JACKIE Torrence says her hometown is so small that both city-limit signs fit on the same pole. If that sounds like a tall tale, it just might be. After all, the ''Story Lady'' of Granite Quarry, N.C., has been known to tell some big ones.

''I'd never kept track of how many stories I know until recently, when two friends traveled with me for a month,'' she says, with only a hint of mischief in her big, expressive eyes. ''Whenever I looked up and saw them in the audience , I knew I'd better come up with a new story. Now I know that I can work for at least 29 days, three hours per day, averaging three stories per hour, and not tell the same one twice.''

Jackie Torrence couldn't be busier - or happier - these days. As the revival of interest in storytelling continues to grow faster than Jack's beanstalk, she is one of a handful of nationally known ''tellers'' who travel year-round, stopping at one storytelling festival after another, visiting schools, and working as artists-in-residence for universities and even for cities.

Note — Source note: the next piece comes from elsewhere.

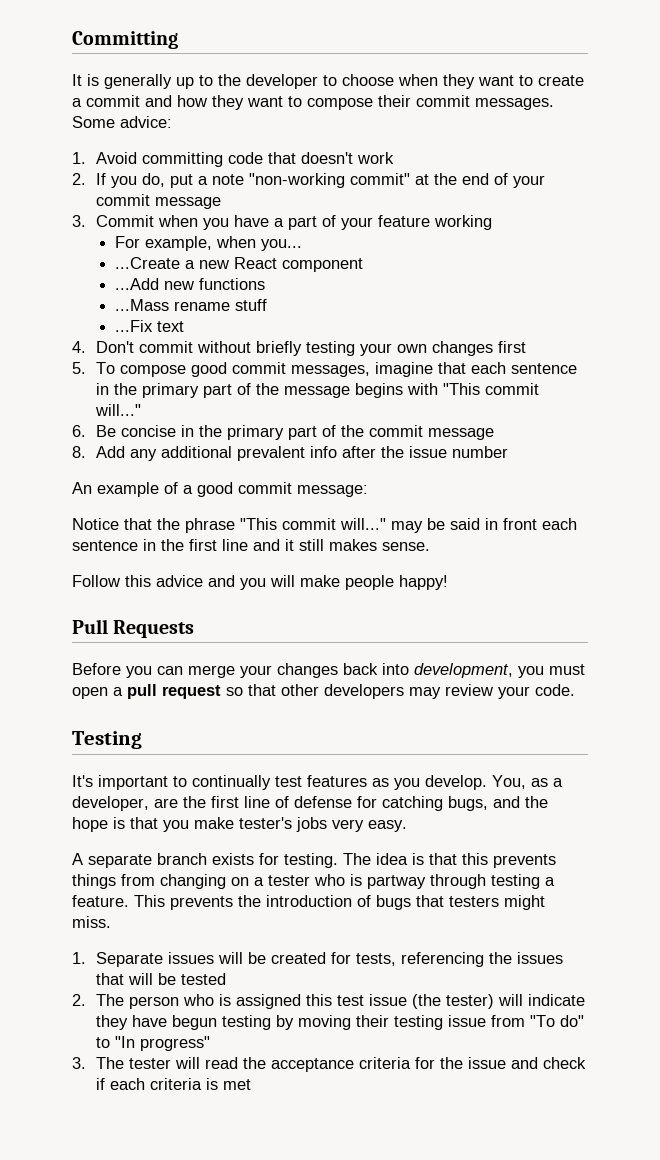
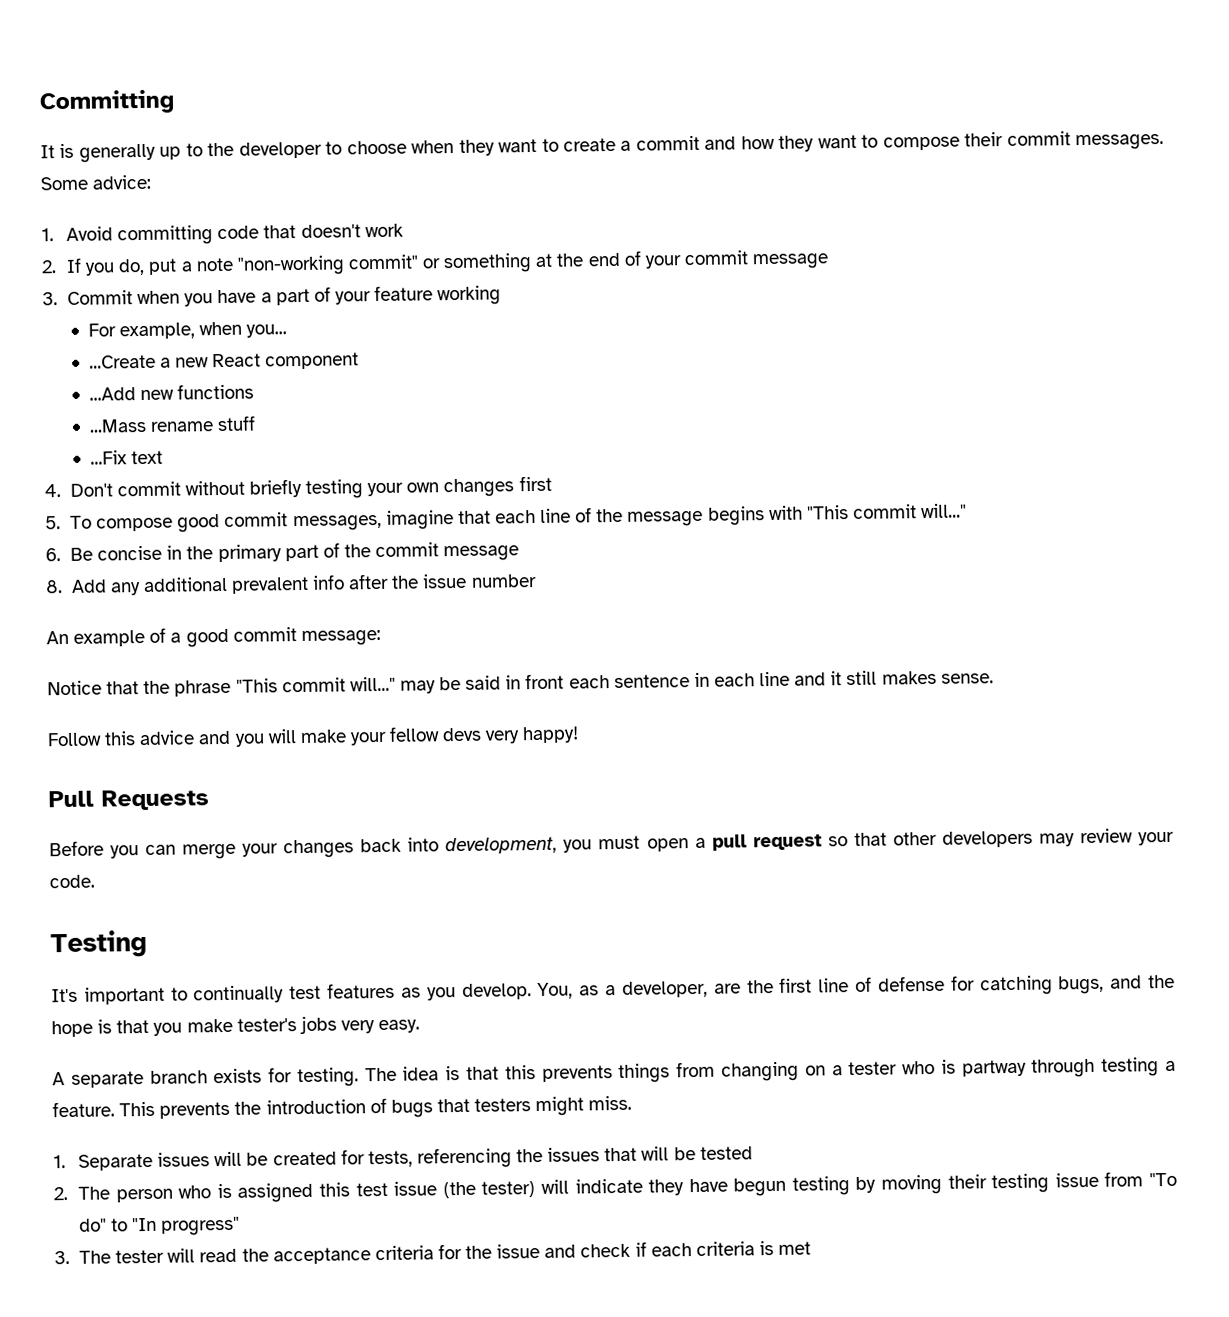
(411, 179) none -> [422,253,533,274] or something
[511,363,578,374] [96,383,233,398] sentence in the primary part -> [540,508,572,523] line
[161,539,217,551] the first -> [713,673,755,687] each
[345,575,394,590] people -> [349,726,521,746] your fellow devs very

''Jackie's the tops,'' says Jane Martin of the National Association for the Preservation and Perpetuation of Storytelling. ''Whenever she starts telling, everyone stops to listen. Her Uncle Remus stories are real favorites because there are so many characters and she brings each one of them to life.''

For reasons she can't explain to herself today, Ms. Torrence says that for many years she had wiped out all memory of the Uncle Remus tales of her childhood.

''Then one day I was in a friend's apartment and bread was baking,'' she recalls. ''That started me thinking about my grandmother's wood stove, and how she looked kneading bread and telling me stories. All of a sudden, those old stories started coming back to me.''

Although many of her friends and relatives think that the tales Joel Chandler Harris wrote down years ago are demeaning to blacks today, Jackie Torrence is doing all she can to preserve them. A ''great chunk'' of American heritage will be lost, she says, if children stop hearing about the antics of Brer Fox, Brer Bear, and especially Brer Rabbit. Perhaps because her own grandfather was a slave, she argues that the tales also have a lot to say about the courage and resourcefulness of Southern blacks.

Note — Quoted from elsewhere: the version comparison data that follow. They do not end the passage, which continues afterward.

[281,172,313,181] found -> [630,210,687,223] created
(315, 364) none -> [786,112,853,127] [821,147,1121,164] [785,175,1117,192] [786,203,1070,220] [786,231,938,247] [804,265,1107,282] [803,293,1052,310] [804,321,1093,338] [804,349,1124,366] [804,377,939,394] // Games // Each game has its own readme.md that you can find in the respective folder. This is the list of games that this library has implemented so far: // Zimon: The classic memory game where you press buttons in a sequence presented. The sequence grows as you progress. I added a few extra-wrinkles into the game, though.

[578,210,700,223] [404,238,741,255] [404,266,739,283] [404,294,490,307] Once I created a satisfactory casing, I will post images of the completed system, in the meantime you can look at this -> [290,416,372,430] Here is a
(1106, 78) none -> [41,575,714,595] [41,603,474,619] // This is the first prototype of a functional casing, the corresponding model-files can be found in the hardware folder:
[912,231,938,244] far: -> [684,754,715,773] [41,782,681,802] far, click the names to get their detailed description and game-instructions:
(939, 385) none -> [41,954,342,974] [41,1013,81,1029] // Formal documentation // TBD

''The bit of research I've done on those stories shows that they were used as messages,'' she explains. ''Slaves couldn't go to the windows of their huts and say, 'Listen, the underground railroad's coming by tomorrow at 12 - be down by the well.' But they could get together and tell stories about Brer Rabbit's laughing place. And everybody listening knew that it was down by the well, and that Brer Rabbit went there every day at 12.''

Still, when Jackie Torrence puts on her great striped robe and spangly gold earrings and takes a giant step into her make-believe listening circle, the lesson is often hard to hear for all the laughing. She can flash her eyes open and shut faster than a spooked owl, jiggle all over like a bashful bear, and weave a gossamer web of breath-holding suspense.

''I'm a performer, and my primary interest is making the audience happy,'' she says. ''A lot of storytellers feel that the message is important, and that's fine. But if the audience doesn't like the story, the message can go kaflooey.''

It was only 12 years ago that Ms. Torrence faced her first audience in the small-town library where she worked as a reference librarian. When she was asked to fill in for the children's librarian one day, she looked at the books that were scheduled to be read for story hour and realized that she didn't have time to prepare.

''Sometimes kids memorize books, and I figured that would be the bunch that would know the words by heart, and that I'd miss a word and they'd keep making me go back to the beginning.''

Instead, she told a story she remembered hearing as a child from another librarian, a tale about a bear who ate everybody up and then split apart laughing about his tasty, tickly meal.

''There was something about the reaction of those children - something in their eyes - that told me that was the thing I wanted to do. They gave me the name 'Story Lady' because they couldn't remember my other name.''

Since then, Jackie Torrence has been chauffeured to storytelling concerts in hay wagons and on Honda motorcycles. She's recorded seven albums of stories and appeared on cable TV. Although she once received $1,000 for telling stories to a wealthy recluse, her big tales usually draw big crowds, like the 5,000 fans who turned up at last year's Corn Island Storytelling Festival in Louisville, Ky.

Her storytelling concerts usually are equal parts Uncle Remus stories, ghost stories, and ''Jack'' tales - Appalachian folk tales that had their origins in such old English favorites as ''Jack and the Beanstalk.'' As she transports her listeners from the doorsteps of black slave huts to the mountain hollows where Jack and his lazy brothers try the patience of kinfolk and neighbors alike, Ms. Torrence stirs their imaginations as well as their memories.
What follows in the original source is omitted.